John Lewis Solomon (born May 23, 1950) is a Canadian public servant and former politician. From 2001 until 2008, he was chair of Saskatchewan's Workers' Compensation  Board. He was previously a provincial and federal politician.

Biography 

Born in Dauphin, Manitoba, Solomon is a former small business operator, and holds degrees in political studies and economics from the University of Manitoba. He also worked for the Canadian National Railway in Winnipeg for three years. He came to Saskatchewan in 1973 and married Janice Lee Bench the following year.

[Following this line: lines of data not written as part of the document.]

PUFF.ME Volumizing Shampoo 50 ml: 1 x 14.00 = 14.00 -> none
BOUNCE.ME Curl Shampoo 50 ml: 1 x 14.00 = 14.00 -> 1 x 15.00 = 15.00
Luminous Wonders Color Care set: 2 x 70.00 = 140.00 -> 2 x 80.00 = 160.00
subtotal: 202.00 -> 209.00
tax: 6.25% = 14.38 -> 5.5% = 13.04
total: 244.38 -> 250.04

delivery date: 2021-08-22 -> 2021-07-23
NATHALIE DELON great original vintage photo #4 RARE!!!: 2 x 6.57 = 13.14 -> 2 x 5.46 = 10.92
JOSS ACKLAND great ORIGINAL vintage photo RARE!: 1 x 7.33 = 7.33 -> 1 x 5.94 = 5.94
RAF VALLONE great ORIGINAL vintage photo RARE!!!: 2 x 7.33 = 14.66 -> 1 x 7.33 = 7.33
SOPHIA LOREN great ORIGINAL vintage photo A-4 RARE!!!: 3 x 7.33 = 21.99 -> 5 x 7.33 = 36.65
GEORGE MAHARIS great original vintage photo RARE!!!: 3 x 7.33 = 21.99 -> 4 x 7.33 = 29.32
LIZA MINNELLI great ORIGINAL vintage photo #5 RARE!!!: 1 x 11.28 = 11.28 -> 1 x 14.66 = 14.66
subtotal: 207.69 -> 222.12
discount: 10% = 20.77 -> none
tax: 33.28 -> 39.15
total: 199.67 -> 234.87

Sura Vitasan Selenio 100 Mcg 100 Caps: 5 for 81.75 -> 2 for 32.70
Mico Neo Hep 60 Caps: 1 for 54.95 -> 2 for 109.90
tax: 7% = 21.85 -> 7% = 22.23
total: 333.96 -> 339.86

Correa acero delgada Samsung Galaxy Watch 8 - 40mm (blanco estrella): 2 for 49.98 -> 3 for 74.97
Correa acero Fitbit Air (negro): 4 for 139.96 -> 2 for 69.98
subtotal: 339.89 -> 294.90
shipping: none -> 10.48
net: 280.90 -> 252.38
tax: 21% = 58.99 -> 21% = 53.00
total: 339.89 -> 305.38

Solomon served as Provincial Secretary for the Saskatchewan New Democratic Party, as executive assistant in the Allan Blakeney government and a corporate planner with SaskTel prior to his election in 1979.

He was a Saskatchewan New Democratic Party (NDP) Member of the Legislative Assembly (MLA) in the Legislative Assembly of Saskatchewan for three terms for the riding of Regina North West, and was elected to the House of Commons of Canada in the 1993 federal election. Solomon served as whip for the NDP in the House of Commons from 1996 to 2000. In an election in which the NDP's caucus fell from 43 seats to 9, Solomon was the only rookie MP elected for the federal NDP.  He served as MP for Regina—Lumsden and then Regina—Lumsden—Lake Centre until he was defeated by a narrow margin in the 2000 federal election.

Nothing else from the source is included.